Google is finally giving Chrome for iOS the speed and reliability improvements that users have wanted for a long, long time. Today the company is overhauling its mobile browser for iPhone and iPad with a new rendering engine: WKWebView. That's the same engine that powers Apple's own Safari browser on iOS, and while it might sound like boring tech jargon, what you end up with is perhaps the most important update that Chrome for iOS has ever received. It won't look any different from the Chrome you've used before, but it'll feel way quicker and work better. You can download it right here.
Google's browser now crashes 70 percent less, the company's own tests show. 70 percent! And Chrome now handles JavaScript just as well — and just as fast — as Safari. That's been a long time coming, to say the least; with iOS 8, Apple granted third-party apps (and browsers) the same JavaScript powers as Safari, but Google has been slow to get on board.

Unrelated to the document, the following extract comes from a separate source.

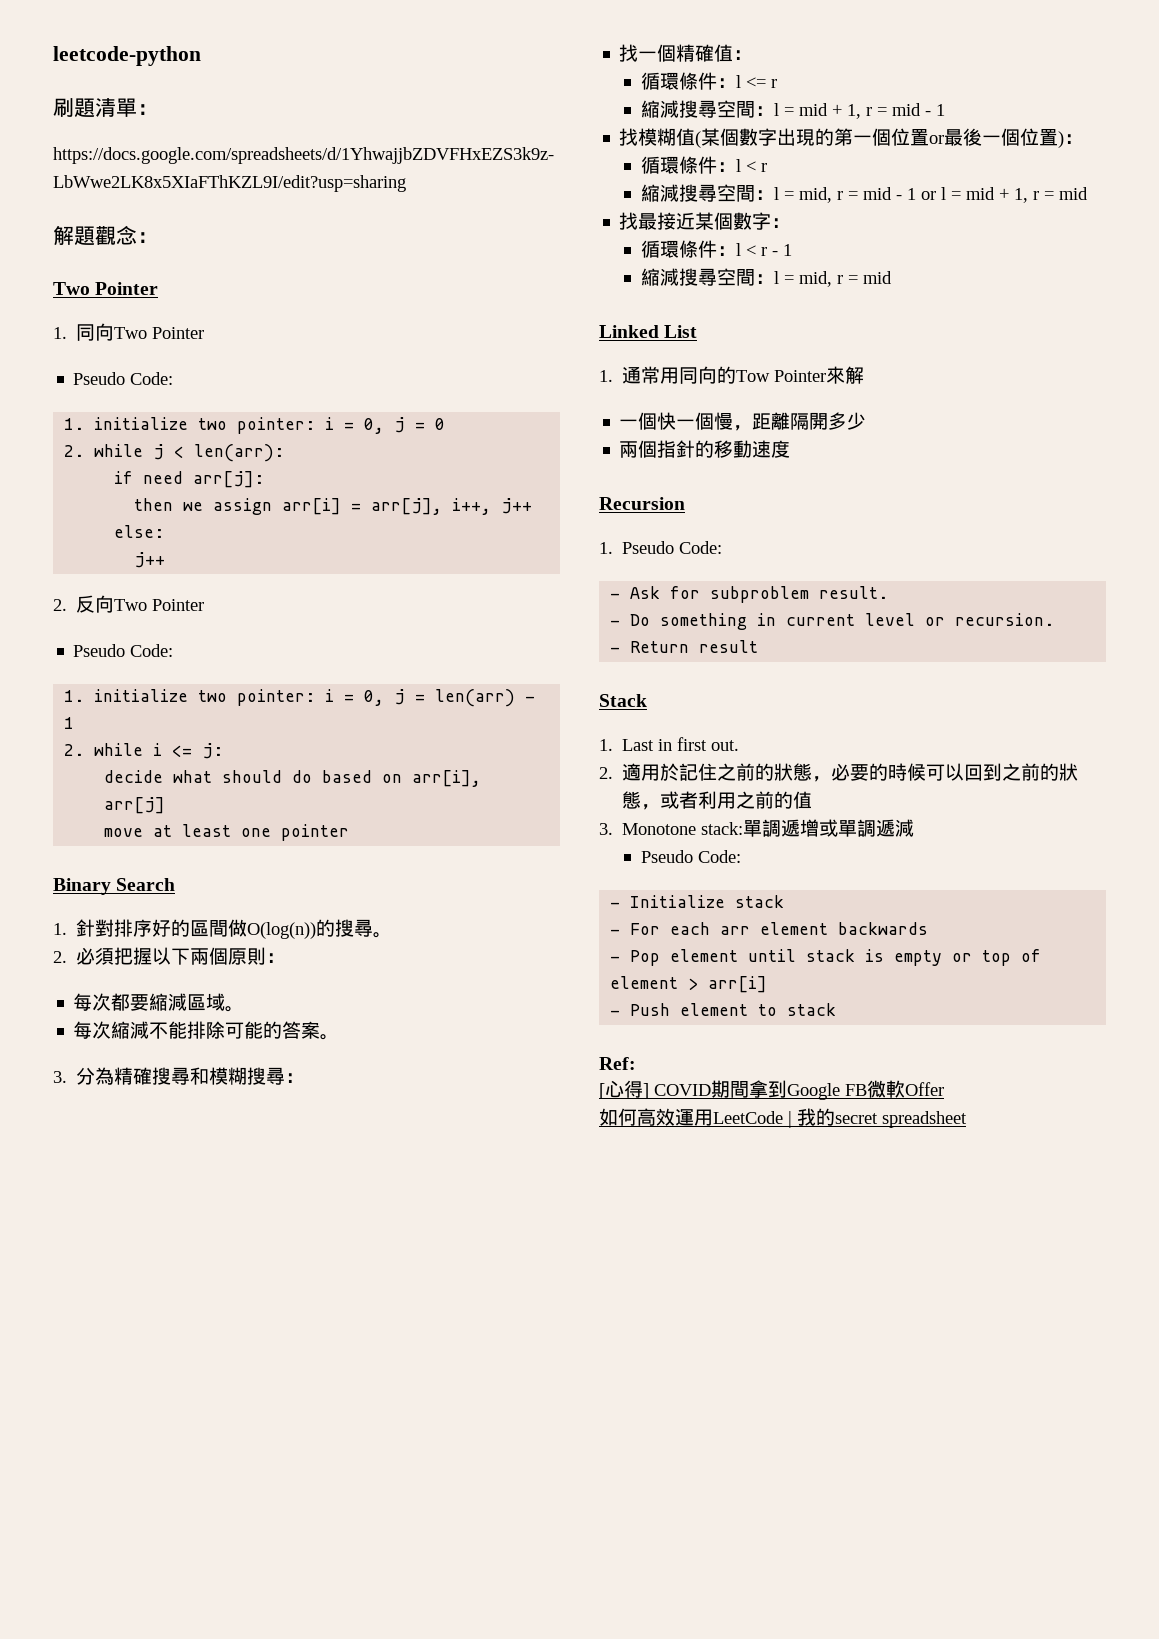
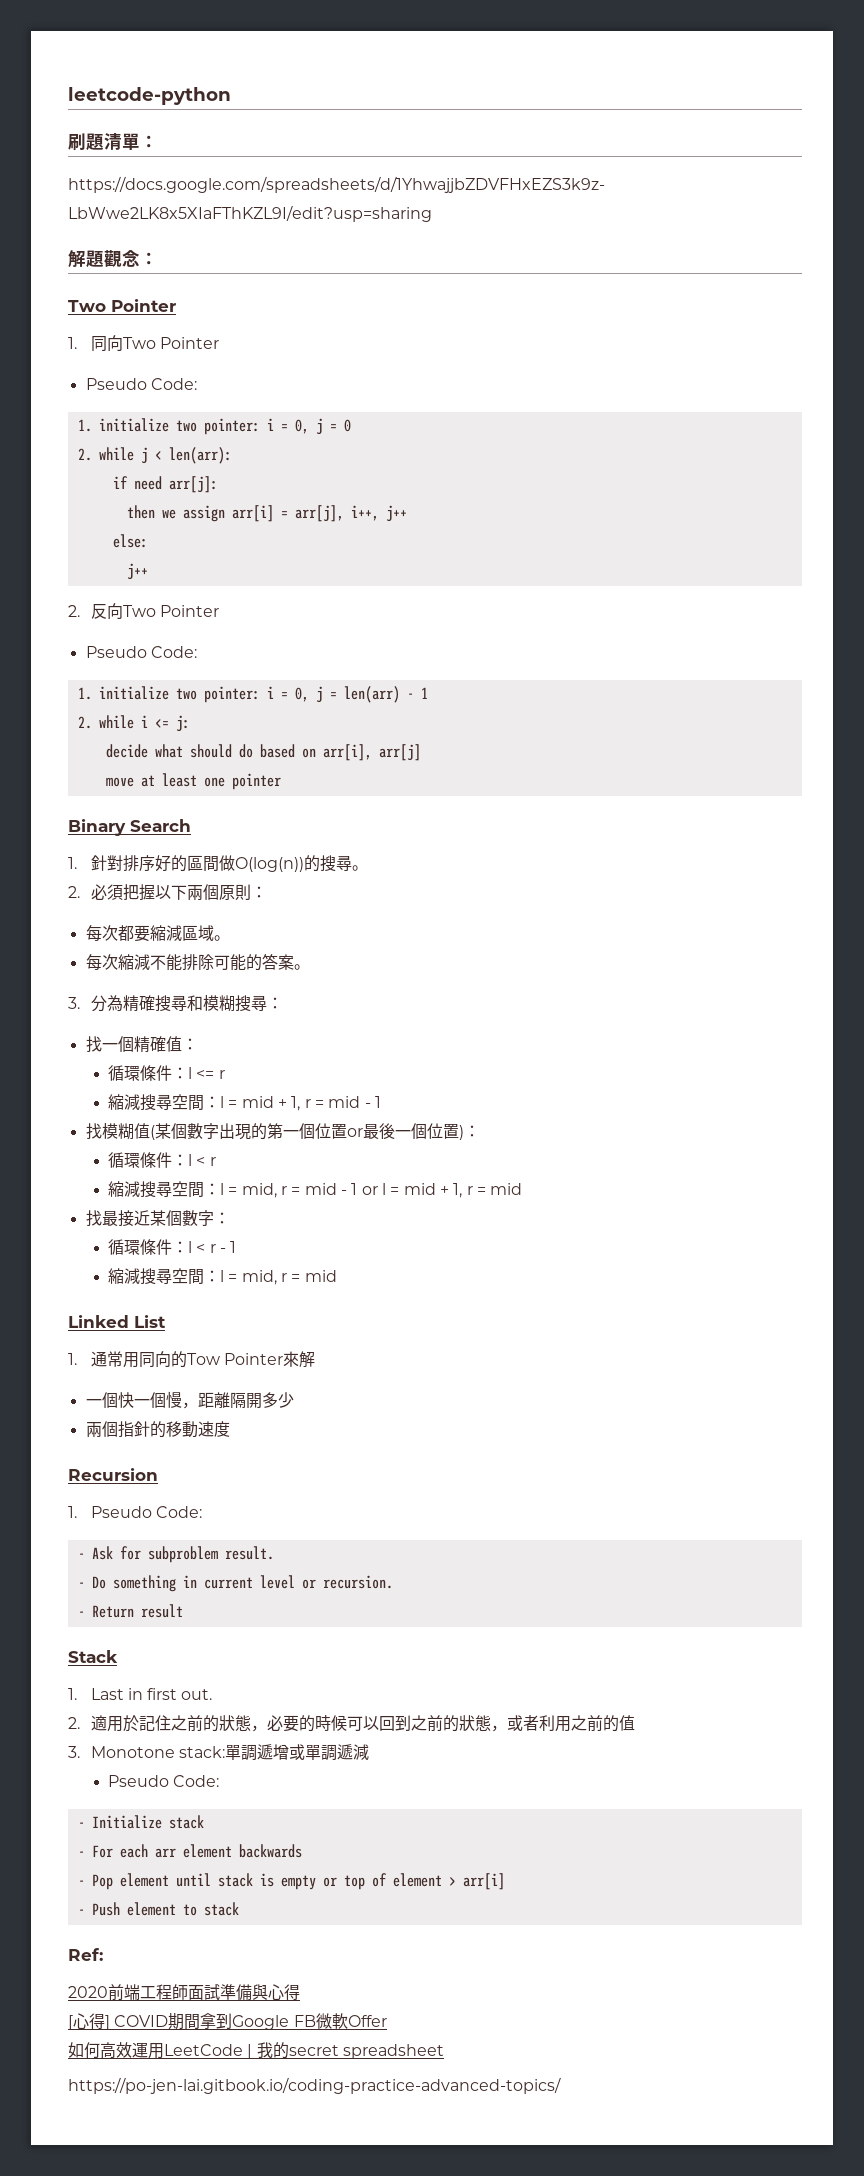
(636, 1063) none -> [68,1984,300,2001] // 2020前端工程師面試準備與心得
(967, 1119) none -> [68,2077,561,2094] // https://po-jen-lai.gitbook.io/coding-practice-advanced-topics/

That's all changed now.
Google has tested Chrome directly against Safari in iOS with several benchmark tools (Octane, JetStream, and Kraken), finding that it's right on par with Apple's browser. One downside is that these pretty major speed and reliability improvements apply only to iPhones and iPads running iOS 9; previous versions of the OS have limitations that, according to the Chromium team, prevent WKWebView from being "viable" for rendering Chrome. It's not like prior versions of Chrome were awful; they just always felt a bit slower and buggier than Safari. But now, Chrome should be better than ever.

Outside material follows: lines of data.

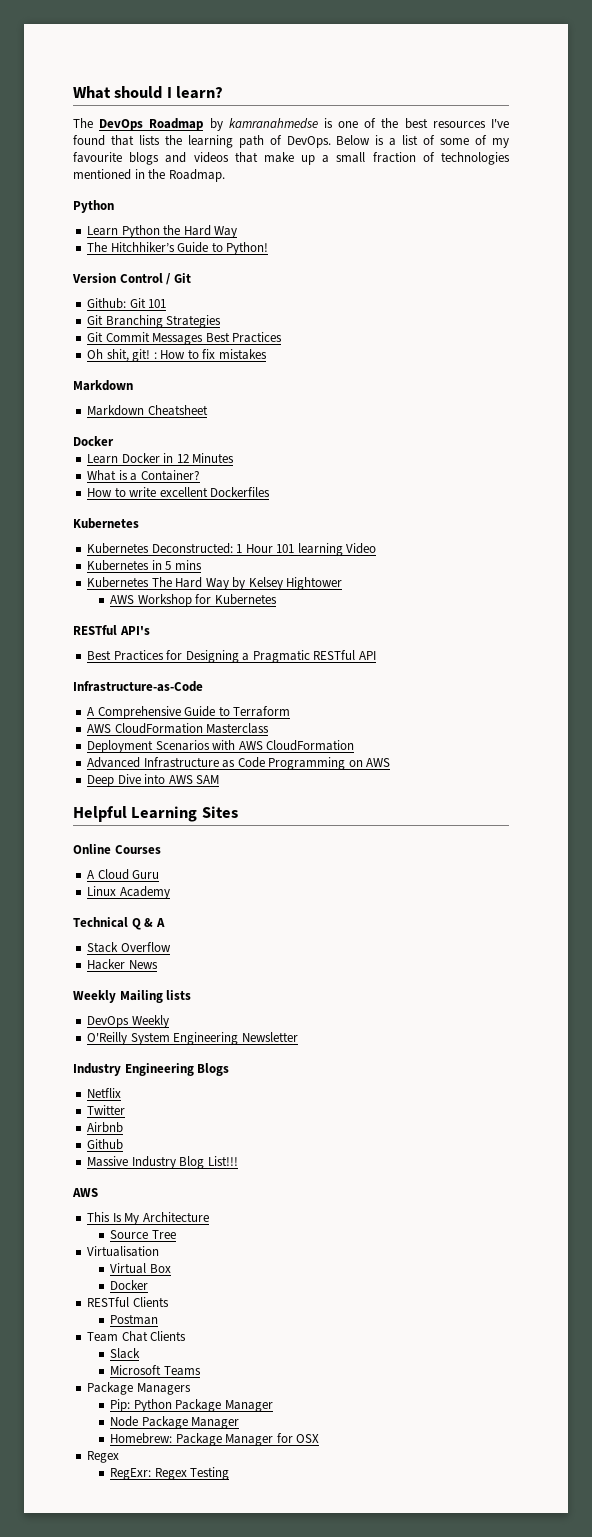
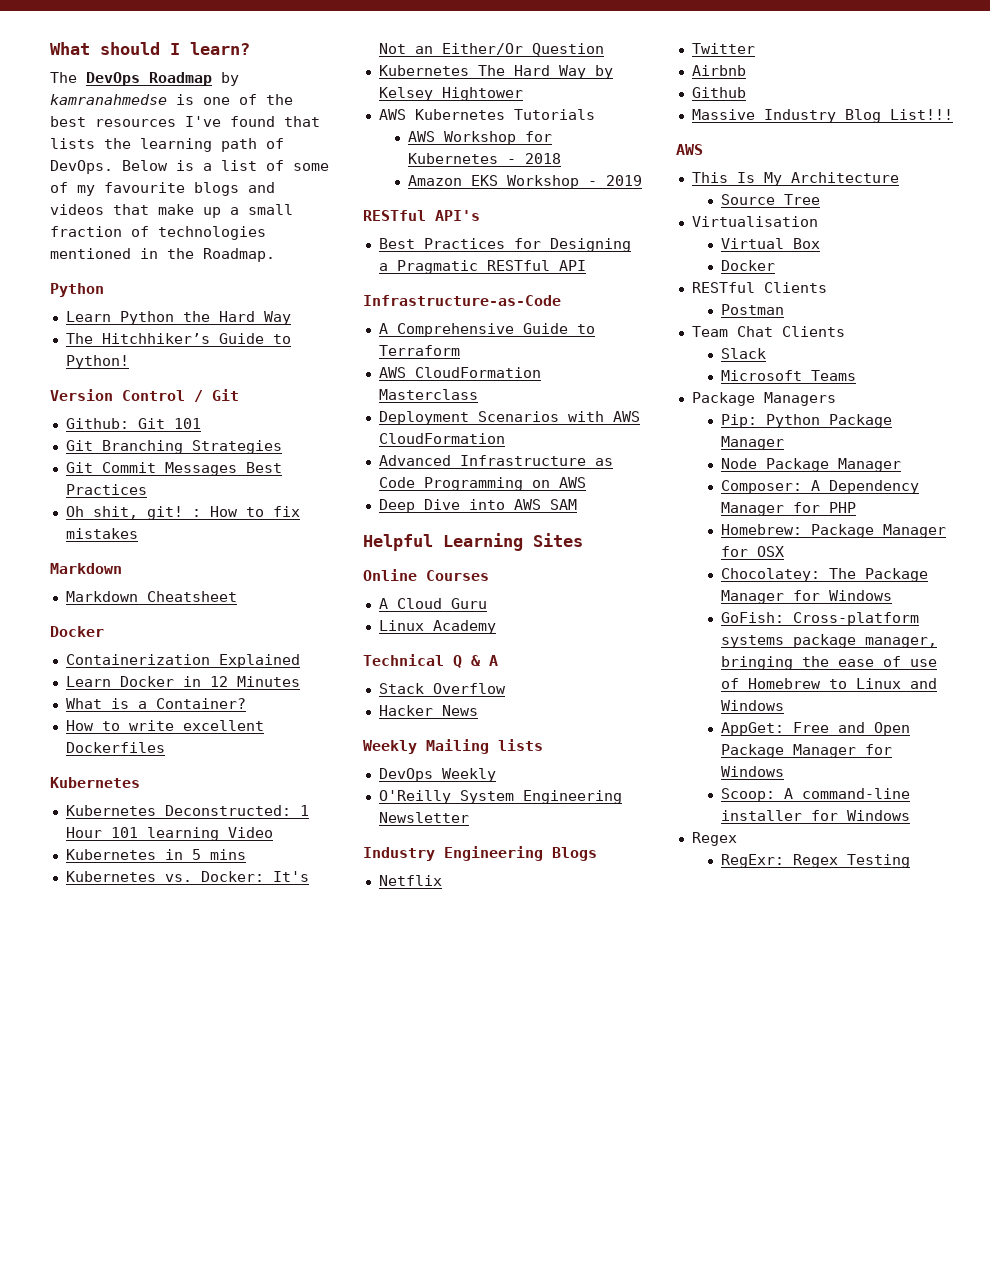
(114, 441) none -> [65,654,300,668] // Containerization Explained
(202, 565) none -> [65,871,309,882] [378,43,604,56] // Kubernetes vs. Docker: It's Not an Either/Or Question
(343, 583) none -> [378,109,595,120] // AWS Kubernetes Tutorials
(277, 599) none -> [506,153,561,164] [407,175,642,189] - 2018 // Amazon EKS Workshop - 2019
(240, 1423) none -> [720,480,919,494] [720,502,856,516] // Composer: A Dependency Manager for PHP
(320, 1438) none -> [720,568,928,582] [720,590,892,604] [720,612,919,626] [720,634,937,648] [720,656,937,670] [720,678,937,689] [720,700,784,711] [720,722,910,736] [720,744,892,758] [720,766,784,777] [720,788,910,802] [720,810,910,821] // Chocolatey: The Package Manager for Windows // GoFish: Cross-platform systems package manager, bringing the ease of use of Homebrew to Linux and Windows // AppGet: Free and Open Package Manager for Windows // Scoop: A command-line installer for Windows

And that alone is likely to reignite calls for Apple to let customers choose their default web browser, default email app, and so on. If they're both just as fast and just as safe and running the same rendering engine, why not? The timing here couldn't be much better; Google's better, faster Chrome arrives on the very same day that Safari got caught with a rare but nasty bug that resulted in the browser crashing for many users.